Repeat the lines below exactly as written, please, from the line with "100px; top: 95px;" to the line with "316px; width: 105px;", both lines included, and no others.

══════════

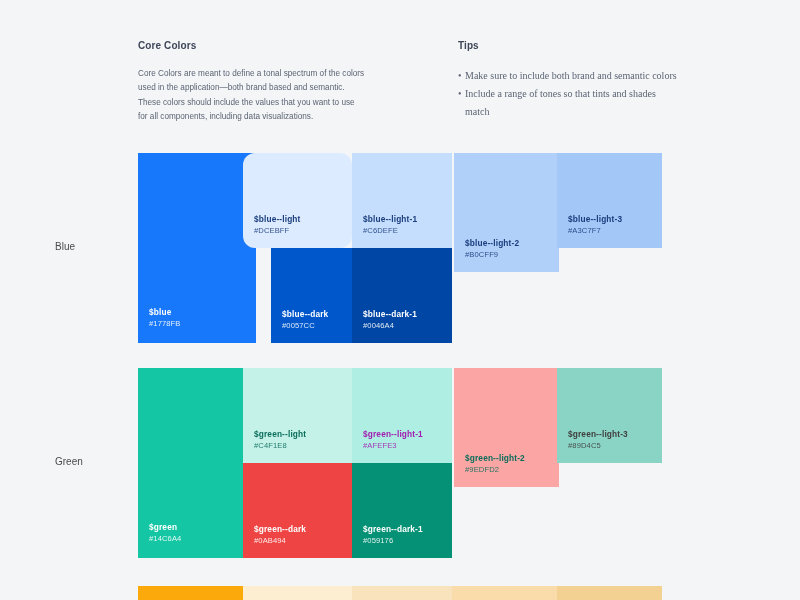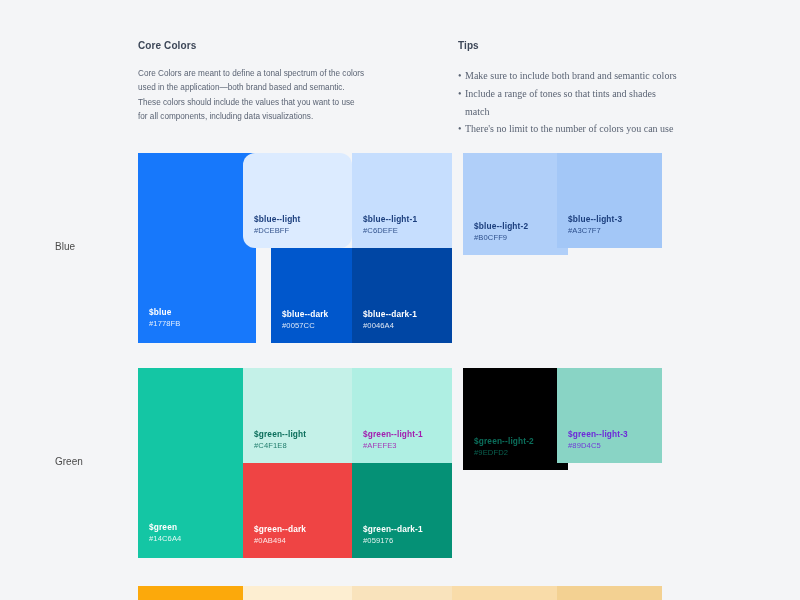--- a/index.html
+++ b/index.html
@@ -161,7 +161,6 @@
       <ul class="tip-list">
         <li class="tip-item">Make sure to include both brand and semantic colors</li>
         <li class="tip-item">Include a range of tones so that tints and shades match</li>
-        <li class="tip-item">There's no limit to the number of colors you can use</li>
       </ul>
     </div>
   </div>

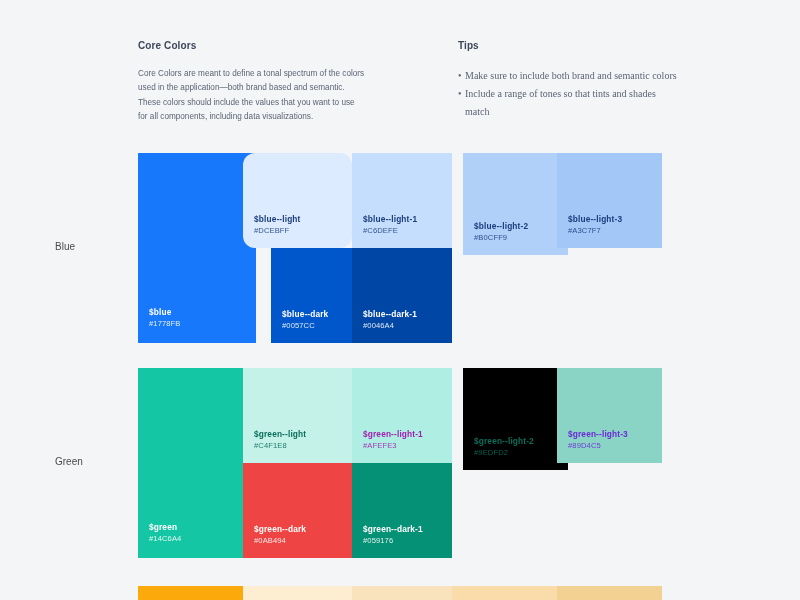--- a/index.html
+++ b/index.html
@@ -124,7 +124,7 @@
   .col-1-bot { left: 105px; width: 109px; top: 95px; height: 95px;  }
   .col-2-top { left: 214px; width: 100px; top: 0;    height: 95px;  }
   .col-2-bot { left: 214px; width: 100px; top: 95px; height: 95px; padding-left: 40px;  }
-  .col-3-top { left: 325px; width: 105px; top: 0;    height: 102px;  }
+  .col-3-top { left: 316px; width: 105px; top: 0;    height: 119px;  }
   .col-4-top { left: 419px; width: 105px; top: 0;    height: 95px;  }
 
   

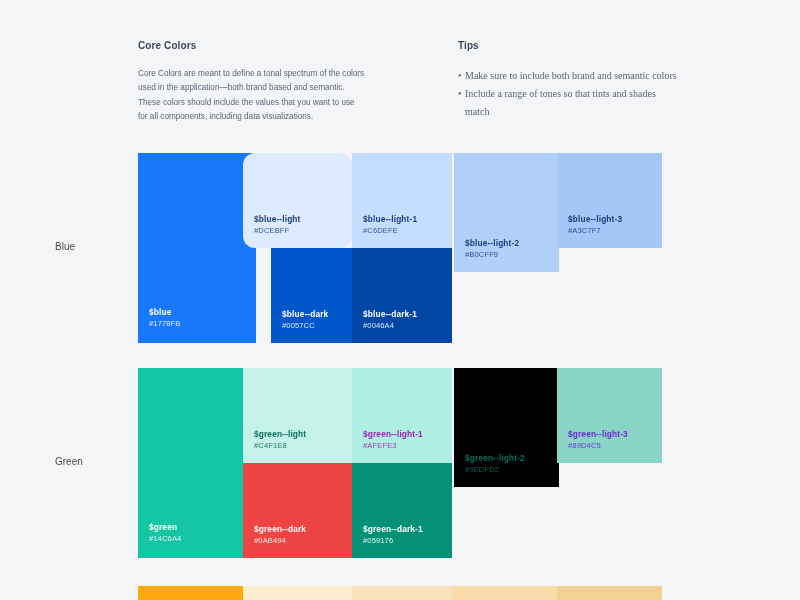--- a/index.html
+++ b/index.html
@@ -253,7 +253,7 @@
         </div>
       </div>
 
-      <div class="sw short col-4-top" style="background: rgb(137, 212, 197); color: #6d28d9;">
+      <div class="sw short col-4-top" style="background: rgb(137, 212, 197); color: #404040;">
         <div class="sw-body">
           <div class="sw-name">$green--light-3</div>
           <div class="sw-hex">#89D4C5</div>

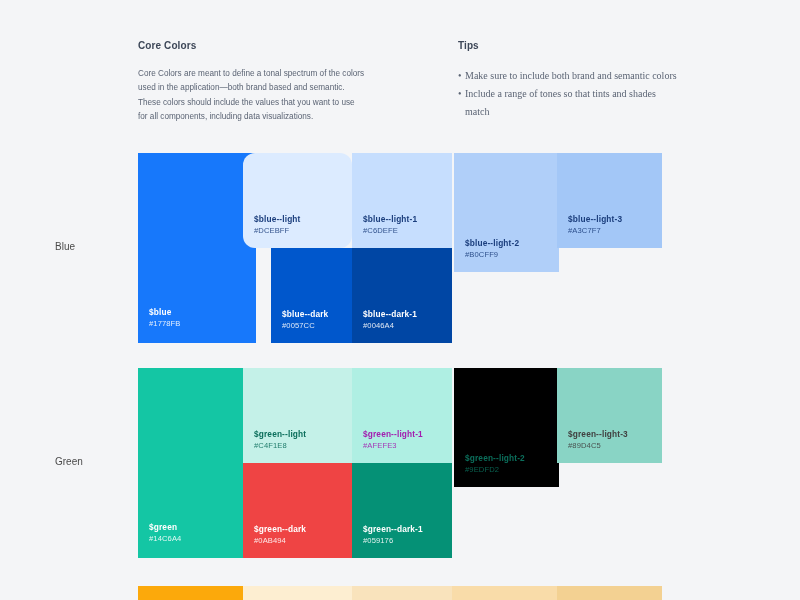--- a/index.html
+++ b/index.html
@@ -246,7 +246,7 @@
         </div>
       </div>
 
-      <div class="sw short col-3-top" style="background: #000000; color: rgb(11, 110, 91);">
+      <div class="sw short col-3-top" style="background: #fca5a5; color: rgb(11, 110, 91);">
         <div class="sw-body">
           <div class="sw-name">$green--light-2</div>
           <div class="sw-hex">#9EDFD2</div>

══════════

» **Answer for this exercise**:
   .col-2-bot { left: 214px; width: 100px; top: 95px; height: 95px; padding-left: 40px;  }
-  .col-3-top { left: 325px; width: 105px; top: 0;    height: 102px;  }
+  .col-3-top { left: 316px; width: 105px; top: 0;    height: 119px;  }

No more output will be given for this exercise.